小話03.見舞い〈side:フェルステル〉
見舞い前のフェルステルさんのお話。
スグルが風邪を引いたらしい。
『やだ、私のせいかしら…』
夜会の翌日、久々に実家で朝食を摂っていると、向かいで頬に手を当てた姉がそう呟く。フェルステル・ベアトリクスは、今年で38になるが――元々の顔立ちなのか若作りが上手いのか知らないが、実年齢よりは10は下に見える。自分と同じ金の瞳がこちらに向けられて、僅かに細められた。
『ごめんなさい、あの子にお酒勧めたのよ。あの後見失ってしまったのだけど、そのせいだったら…悪いことしたわ』
『…は?』
あいつに酒を飲ませたのか。
『何やってんだ、お前。あんなに身体が小せえんだ、明らかに飲めねえだろうが!』
『でも成人しているのでしょう?飲めるって言ってたし。それに、ドレスも良く似合ってて。あんなに可愛らしくて幼い印象なのに色っぽくて、とっても素敵だったわあ』
『話を逸らすな!』
声を荒げて立ち上がると、姉は面白いものでも見るようにニヤニヤしながらこちらに視線を向けた。
『あらあら、ディーがこんなになるなんて。あの子のことはお気に入りだったのかしら』
『違え、そういうことを言ってんじゃねえよ』
『ふうん?』
昔から妙なところで聡い。多くの部下が震え上がる殺気を込めた視線を向けようが、姉はその笑いを納めなかった。
『勿体無いわね、見れなかったの?本当に綺麗だったのに。会場の男性陣がギラギラした目で見てたわ。ふふ、護衛の男の子も苛々してたみたい。愛されてるのねえ』
『………』
堪忍袋の尾がぶち切れそうになるのを必死に抑えて、部屋の扉へ足を向ける。
『お見舞いかしら?』
『違え』
何故こうも心を読まれるのか、気付かない内に精神干渉の術式でもかけられているのか。
『ふふ、それなら花束にしなさいな。私はあの子に会いに行けないもの、代わりに謝っておいて貰えるかしら』
『うるせえ、違えって言ってんだろうが』
扉を開けて廊下に出る。閉まっていく扉の向こうから、姉の吹き出す声が聞こえた。実に腹立たしいが、女の身でありながらフェルステルの家督を継いだ姉は、人の心の機微に敏感だ。姉の前だといらん事まで暴かれそうで、同じ空間に居たくない。
逃げるように屋敷から出て、姉の言った事に従う訳では無いが、近場の花屋に足を向けた。
『…お』
『…』
スグルの部屋の前で、トレーガーと鉢合わせた。相手の手に果物が入った籠が握られているのを確認して、同じ目的でここに来たのだと理解する。
『お前もか』
トレーガーもこちらの手元を見下ろして、小さく呟く。
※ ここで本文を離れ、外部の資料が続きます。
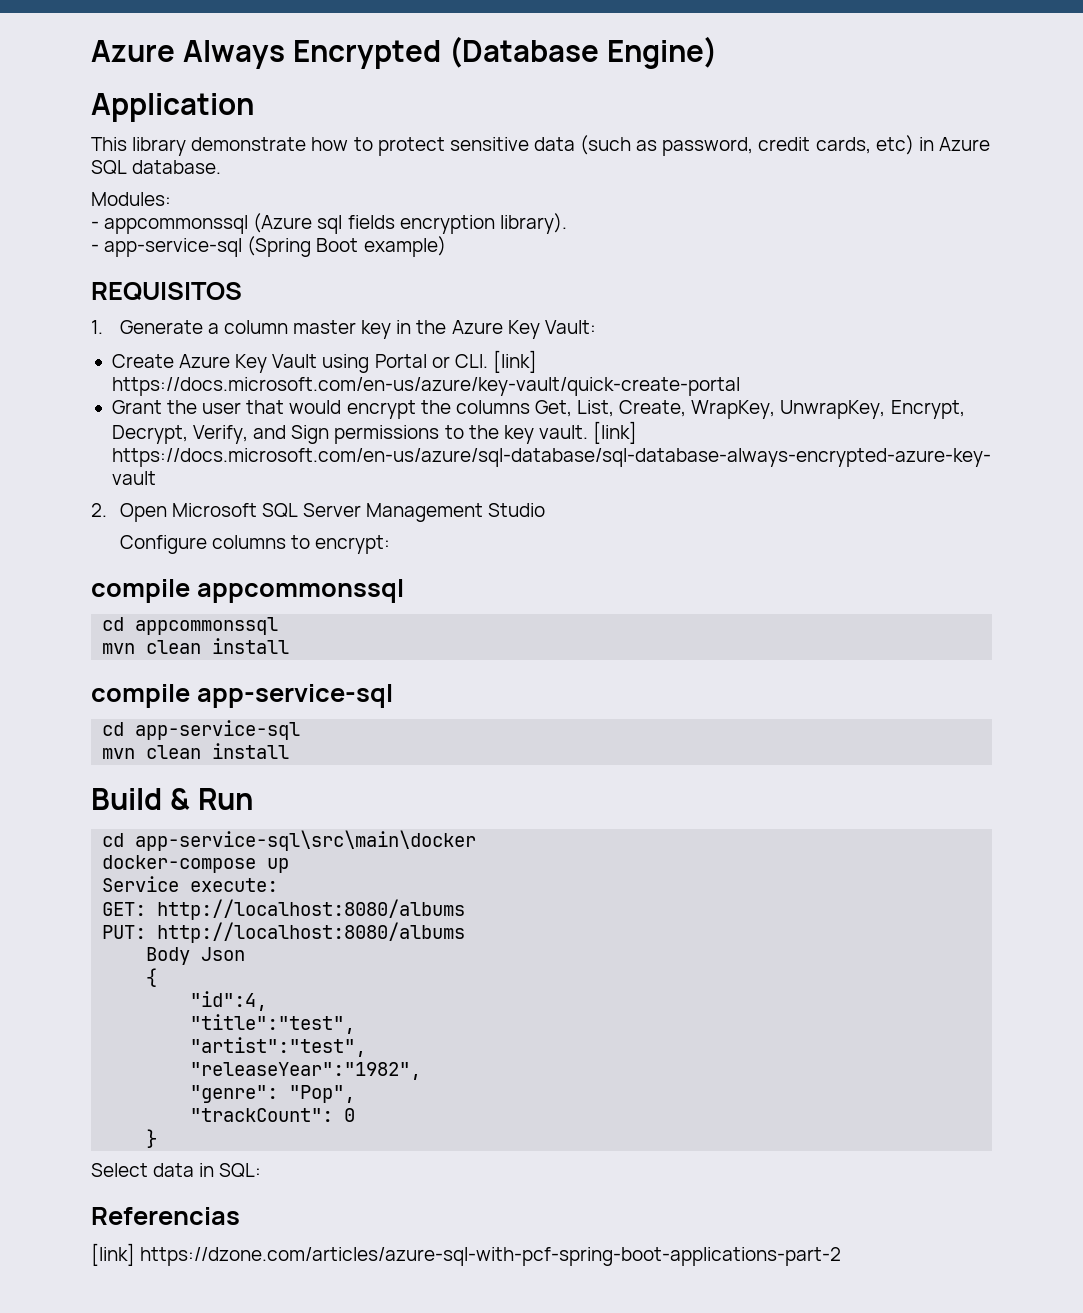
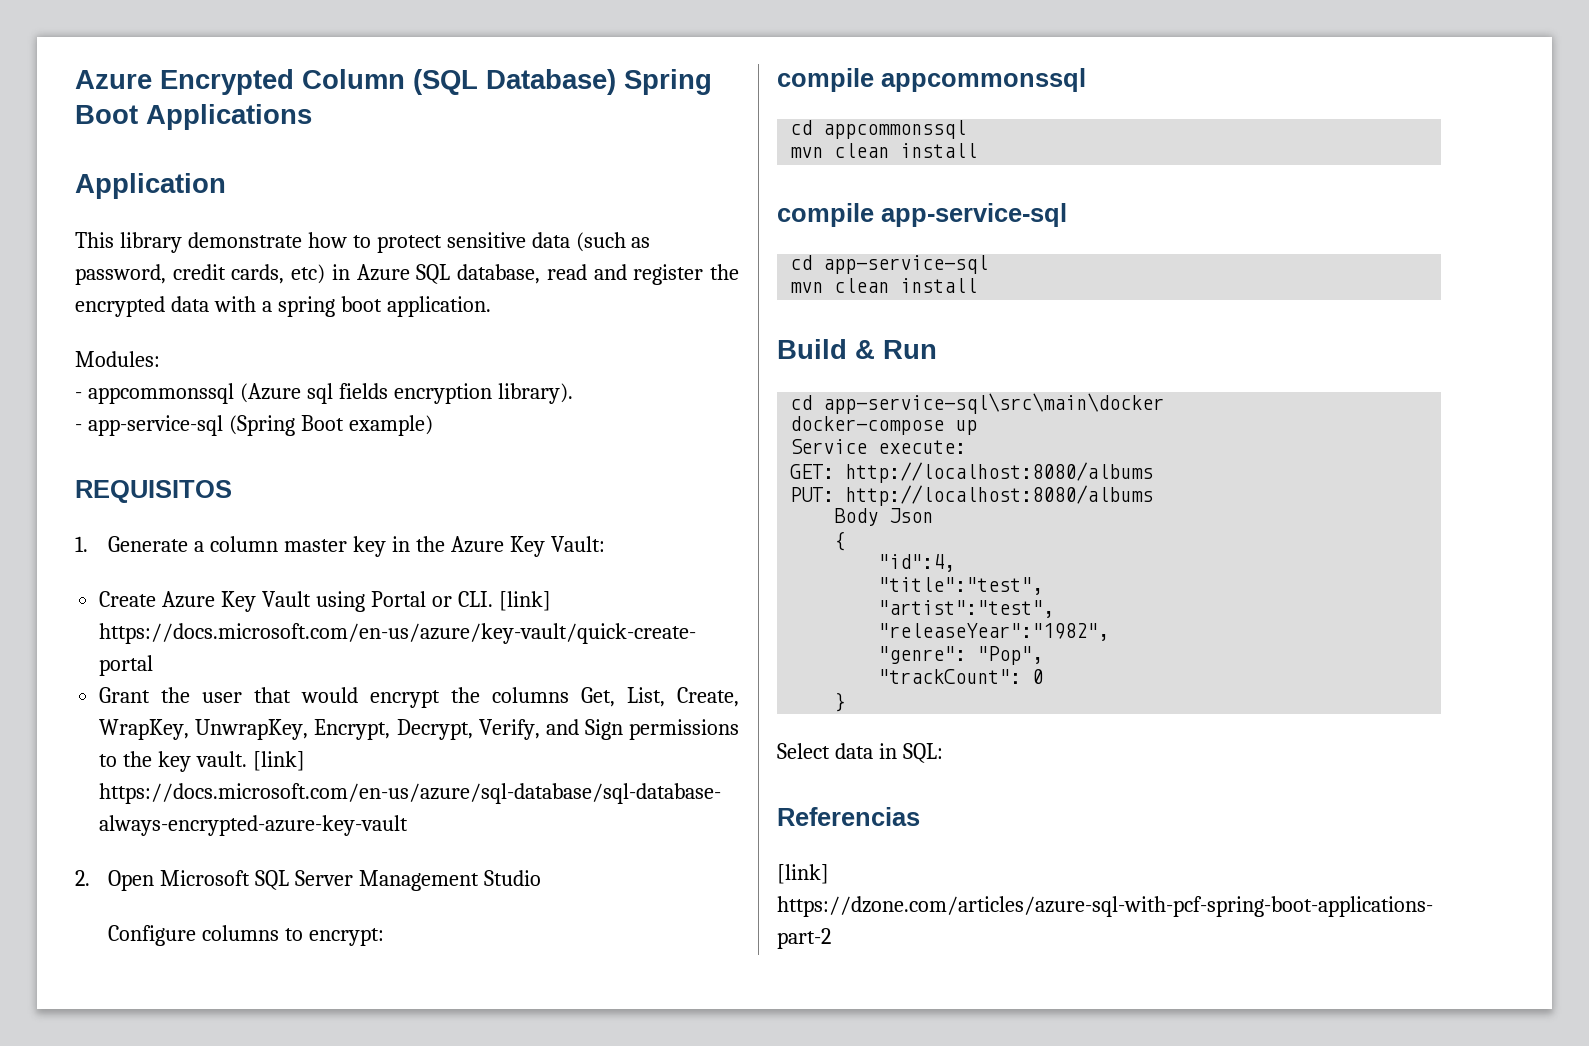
- Azure Always Encrypted (Database Engine)
+ Azure Encrypted Column (SQL Database) Spring Boot Applications
- This library demonstrate how to protect sensitive data (such as password, credit cards, etc) in Azure SQL database.
+ This library demonstrate how to protect sensitive data (such as password, credit cards, etc) in Azure SQL database, read and register the encrypted data with a spring boot application.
非常に複雑なものを感じつつ『ああ』と頷きを返すと、トレーガーはニヤリと口角を上げた。
『へえ、花か。らしく無いことをするな、お前も』
『うるせえな。お前こそ、らしくねえ』
『そうでもない』
トレーガーは笑みを納めて、静かに息を吐く。
『…時期が悪いな、来週には万全になっていてもらわねばならん』
『そうだな。…こればかりは、どうにもならねえ』
『無理をさせるのは忍びない。こういう時、どうにも…何も考えずに、剣を振り回していた頃に戻れたら、と考えてしまう』
最強と謳われる男は、再び溜息を漏らした。らしくねえ、本当に。
『お前の場合、以前と大して変わらんだろうが。団長としての責務を果たす気があるなら、俺の机の上に乗ってる書類半分持っていけ』
『手厳しいな』
トレーガーは苦笑して、思い出したようにこちらを向いた。
『…当日はよろしく頼む。あの娘はどうも、自分で全部背負いこむ手合いのようだ。守ってやれよ、ディー』
愛称で呼ばれるのは、いつぶりだろうか。付き合いは長いが、いつの頃からかお互い愛称で呼ばなくなった。
『ああ、テオ』
静かに頷くと、相手は軽く微笑む。
命の恩人だ、それこそ命を賭ける覚悟がある。それに――惚れた女の為であるならば。
彼女の部屋の扉をノックしようと、トレーガーと同時に手を上げる。少しの間沈黙が流れて、トレーガーはニヤリと笑った。
『こういうのは役職順だろう?』
『……チッ』
失脚しろ、と心中で暴言を吐いて、扉の横の壁に凭れる。
祭礼まで、残り僅かだ。それまでにスグルの風邪が治るよう祈りながら、静かに息を吐き出した。